# Exercise description:
Your answer should be the exact lines of the records, starting with the one containing "[557,514,586,530] - [ ]" and running to the end.

[Input data Boundary: Start]

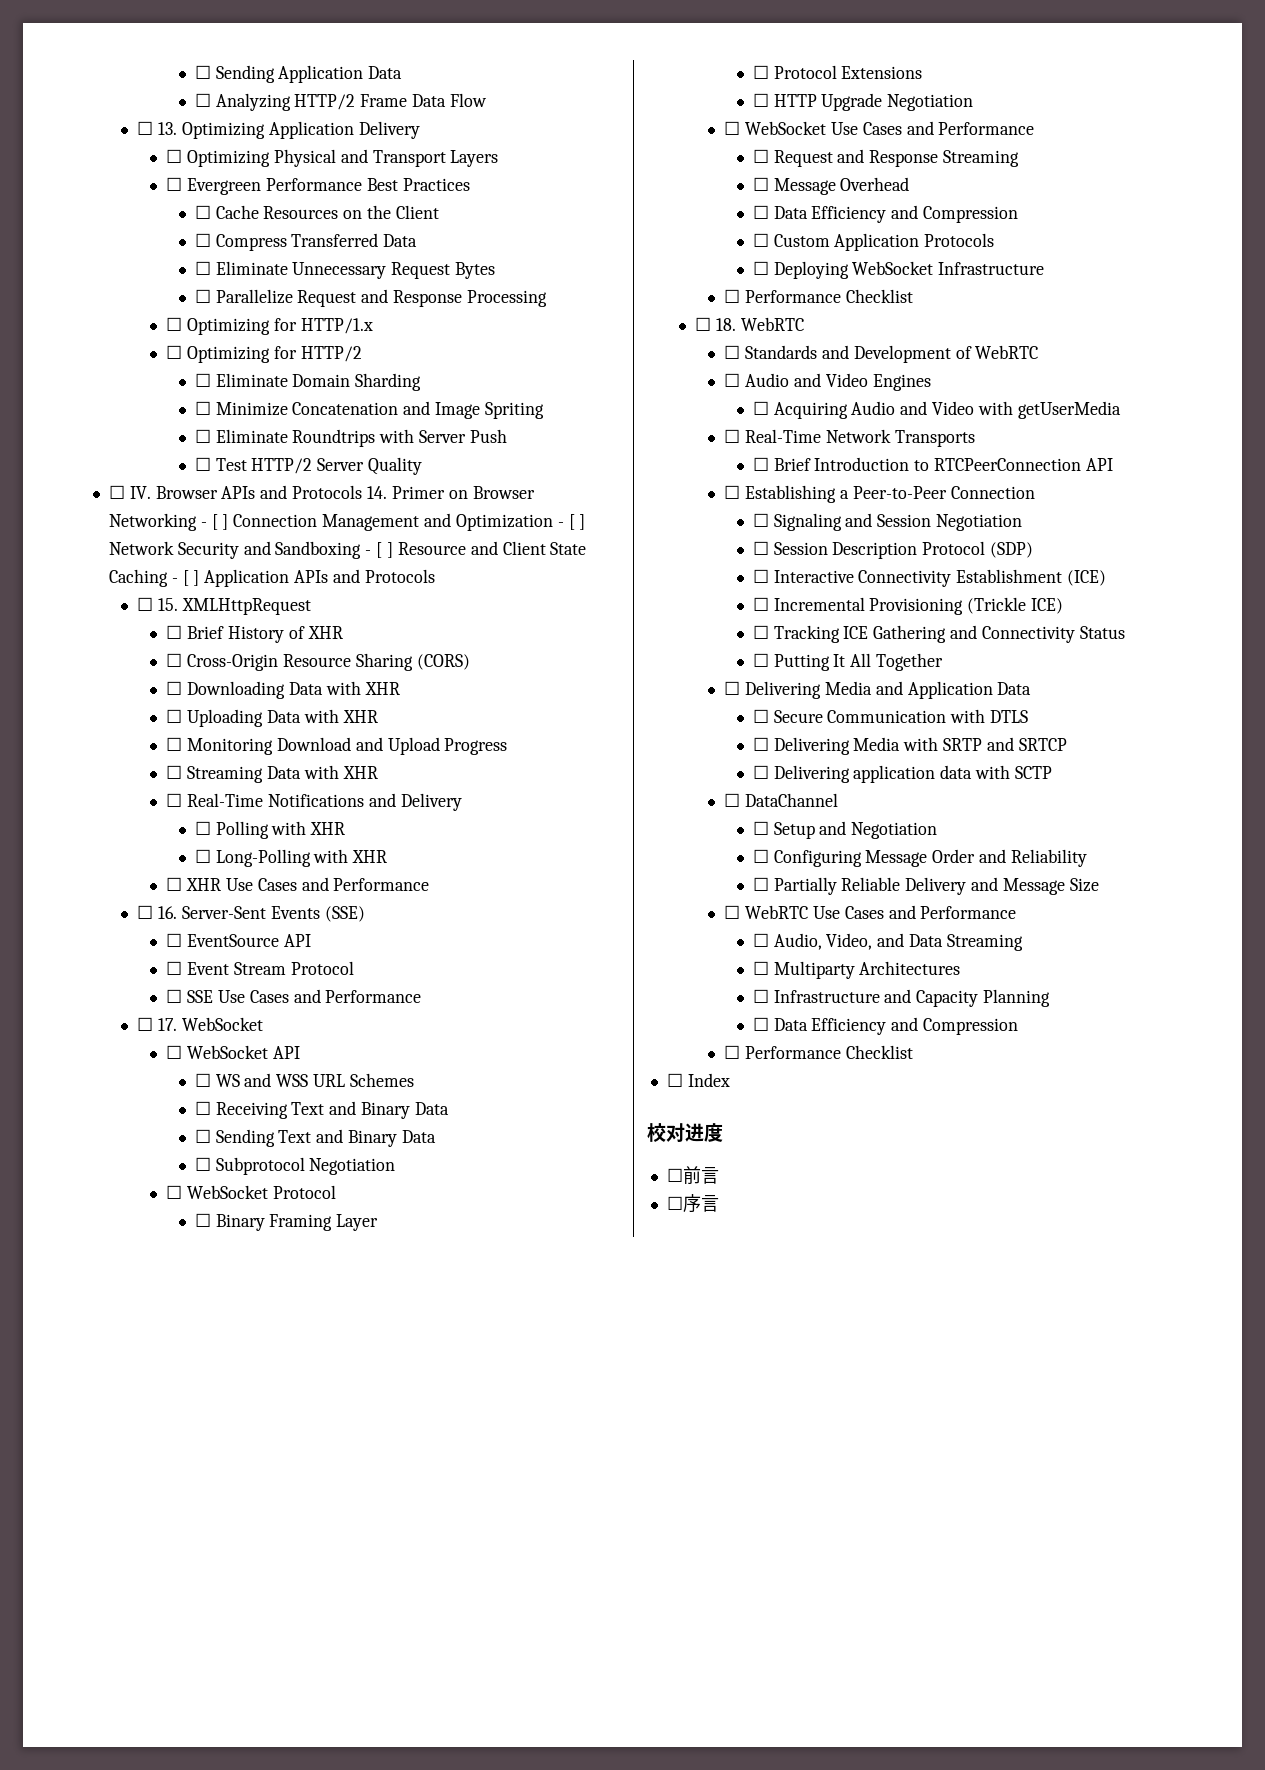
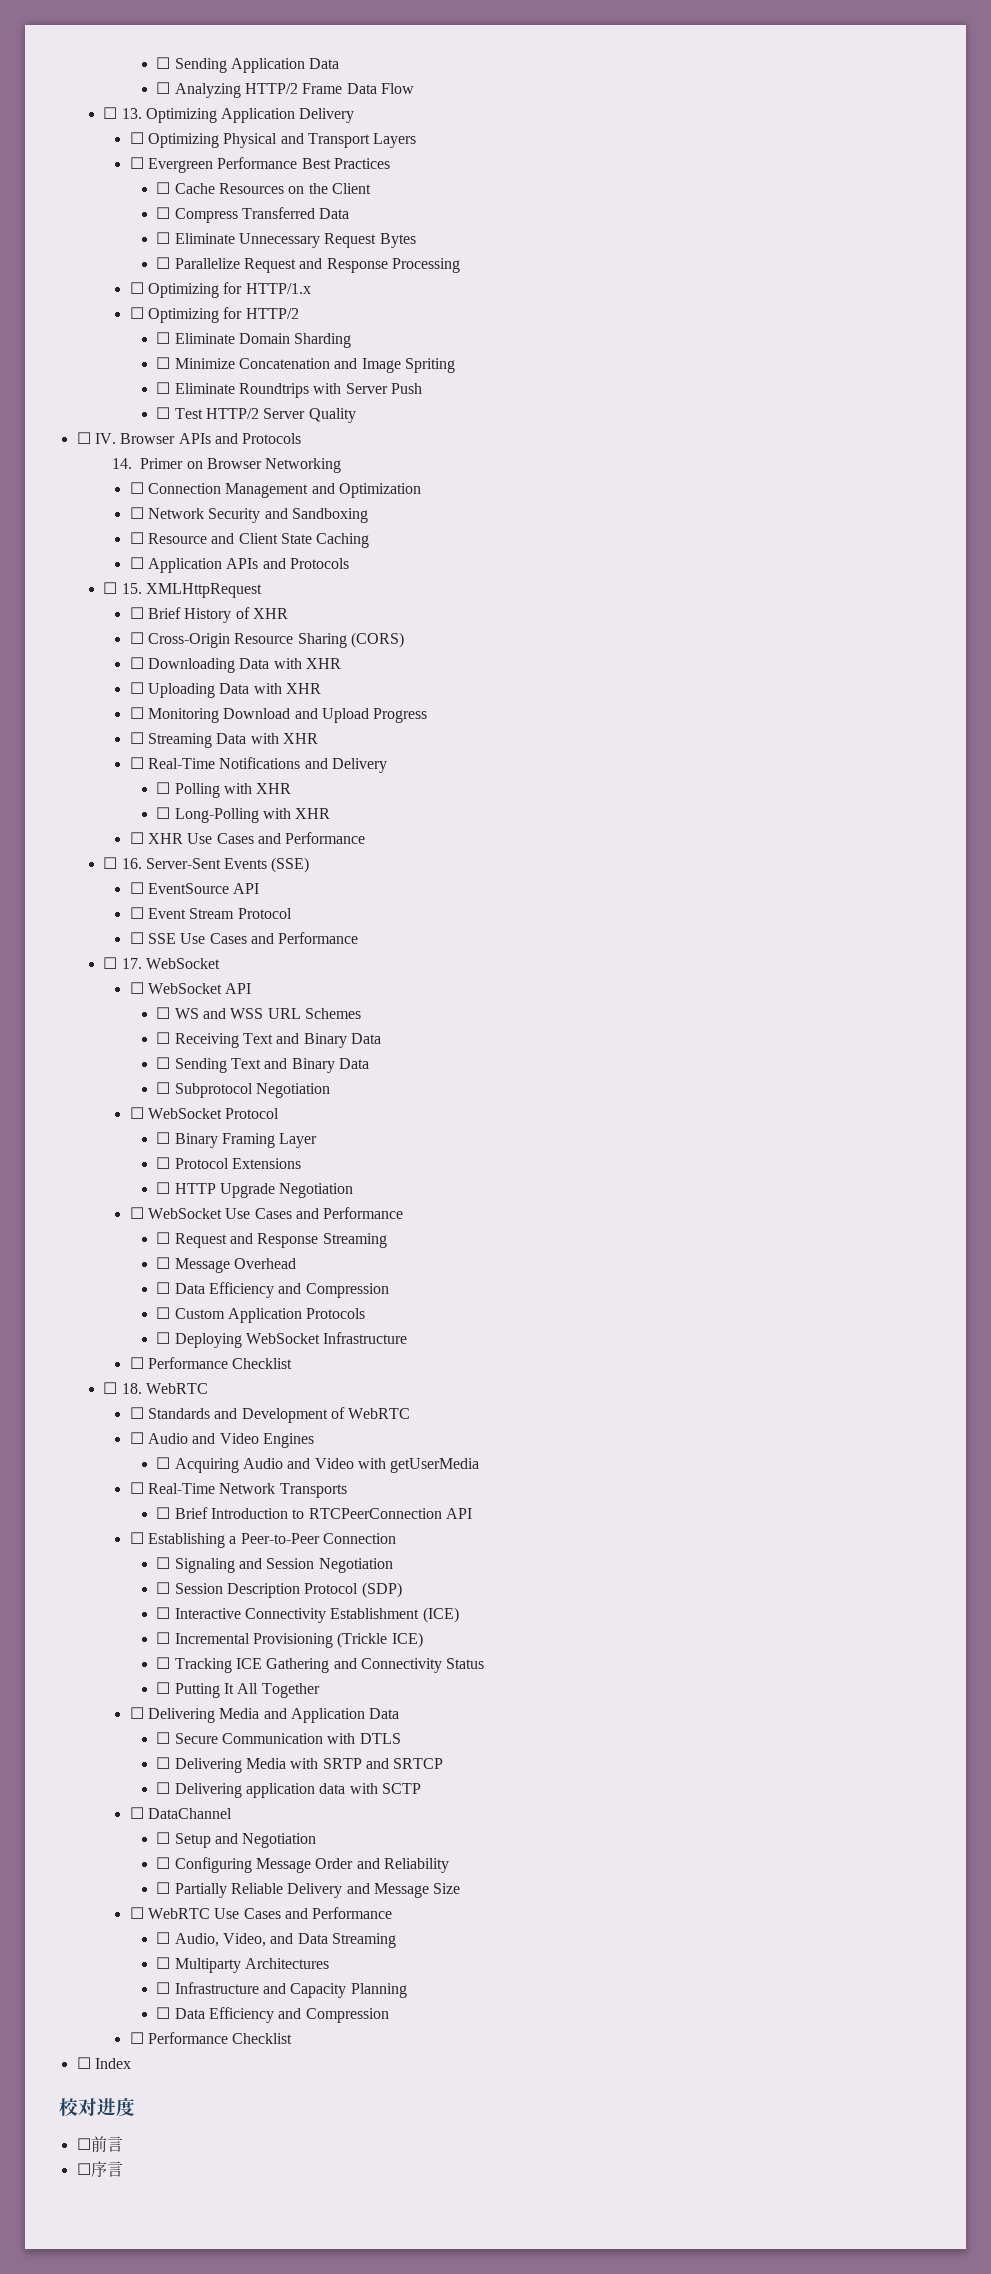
(363, 492) none -> (302, 438) //
[200,514,229,530] - [ ] -> [129,482,144,494] // ☐
[557,514,586,530] - [ ] -> [129,507,144,519] // ☐
[365,542,393,558] - [ ] -> [129,532,144,544] // ☐
[171,570,200,586] - [ ] -> [129,557,144,569] // ☐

[Input data Boundary: End]

# Solution to this exercise:
[557,514,586,530] - [ ] -> [129,507,144,519] // ☐
[365,542,393,558] - [ ] -> [129,532,144,544] // ☐
[171,570,200,586] - [ ] -> [129,557,144,569] // ☐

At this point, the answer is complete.